The Social Re-Signification of Housing: A Design Guide for Santiago de Chile

Arancibia Tagle, Alvaro Antonio (2017). The Social Re-Signification of Housing: A Design Guide for Santiago de Chile. PhD thesis Architectural Association School of Architecture.

Abstract

The thesis argues against the neoliberal low-income housing and urban planning policies applied in Santiago de Chile since 1979. Although successful in meeting the historical housing deficit by providing widespread access to homeownership, the lack of including social services, infrastructure, and architectural and urban design have created a model of economic and cultural development highly unsustainable in the long term that ultimately fosters social inequalities. This problem is rooted in the conceptual limitations of the existing policy framework, which does not recognize fundamental social differences only economic ones being unable to fully respond to the needs of people living in vulnerable conditions.
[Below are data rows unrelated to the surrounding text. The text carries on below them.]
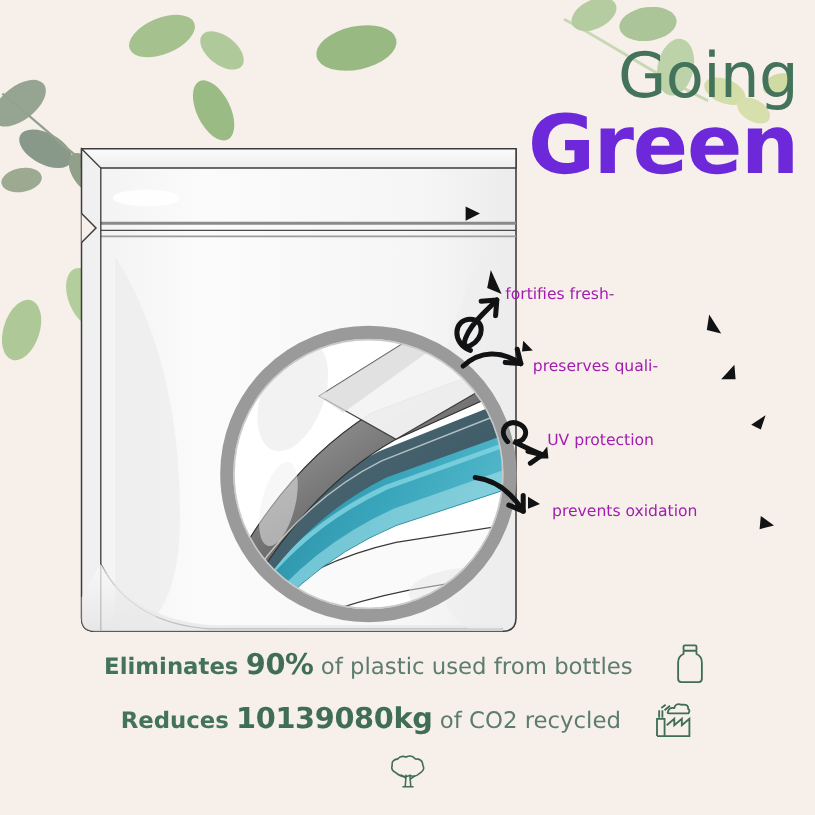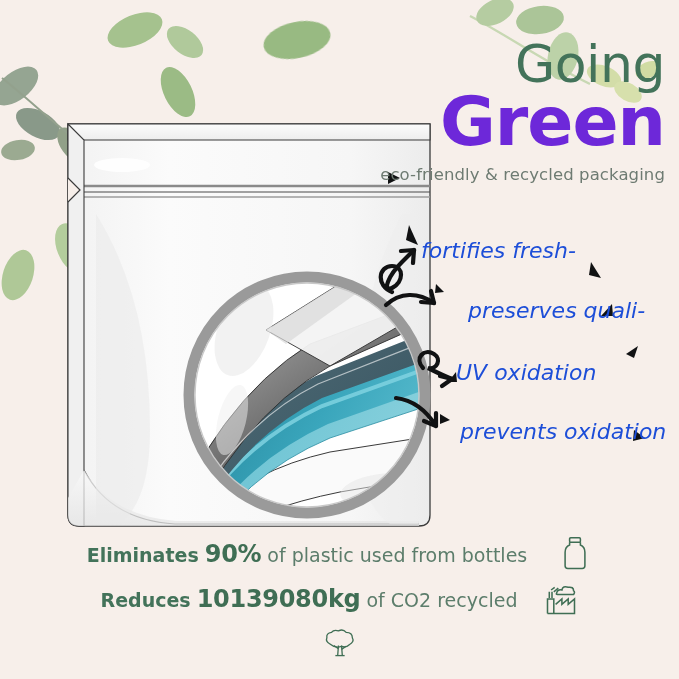"eco-friendly & recycled packaging" div { html: <div> <span>eco-friendly &amp; recycled packaging</span> </div> -> none }
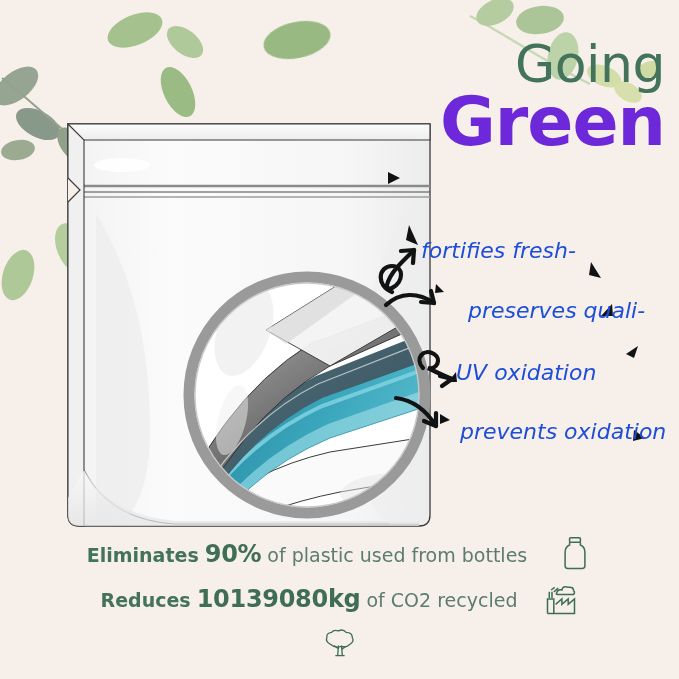"fortifies fresh-" .feature-label { color: #1d4ed8 -> #a21caf; font-size: 22px -> 13px; font-style: italic -> none }
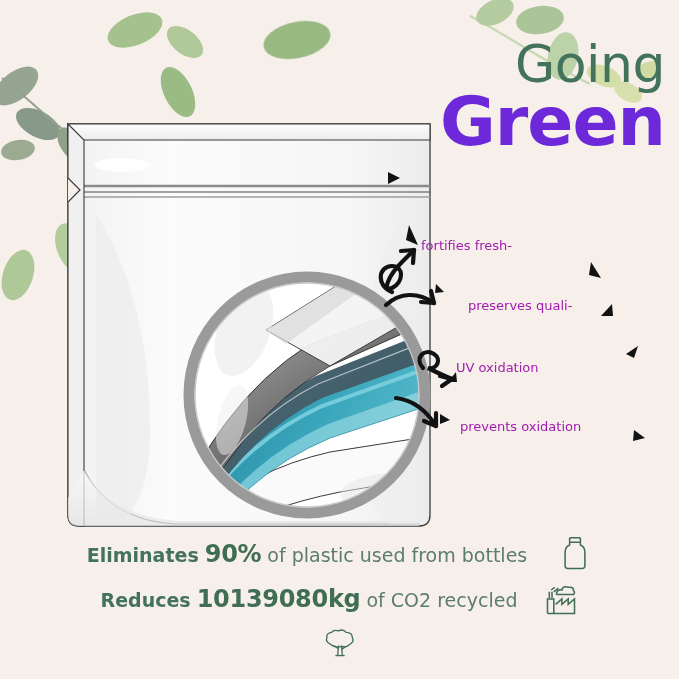"preserves quali-" #feat-1 { left: 468px -> 444px }
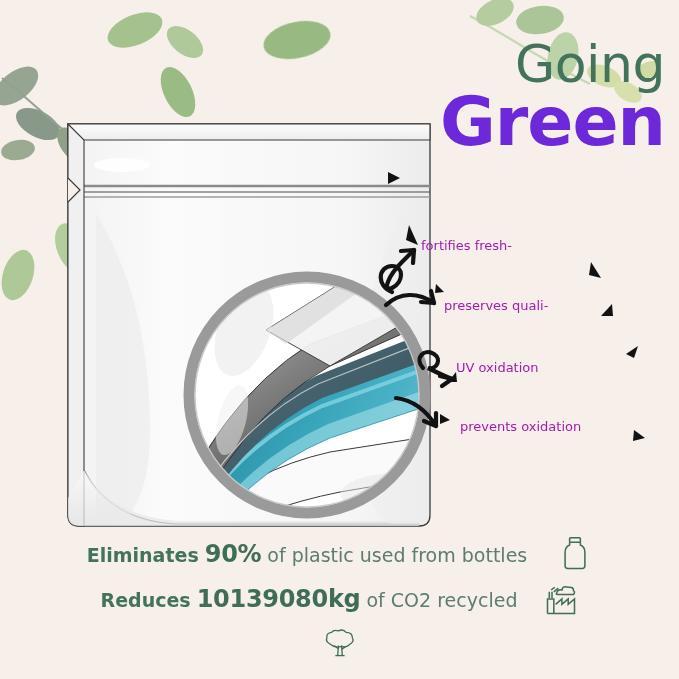"UV oxidation" div.feature-label { text: oxidation -> protection }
The thesis calls therefore for a new model of housing and infrastructural provision capable of delivering social welfare by recognizing different forms of social housing and including problems of design to the policy framework of housing. Based on this problem, the thesis investigates the housing design guide as a regulatory instrument that aims at ensuring the overall quality of housing by bringing together policies and design, while providing guidance to different agents involved in its provision. The housing design guide is a powerful means to challenge abstract and technocratic policymaking by posing questions of design at different scales. Thus, the research focus is twofold: it explores the social, political, and regulatory effects of the application of the housing design guide in the context of Santiago, and unfolds a set of fundamental design principles that rethink the disciplinary agencies of this instrument and problems of contemporary design.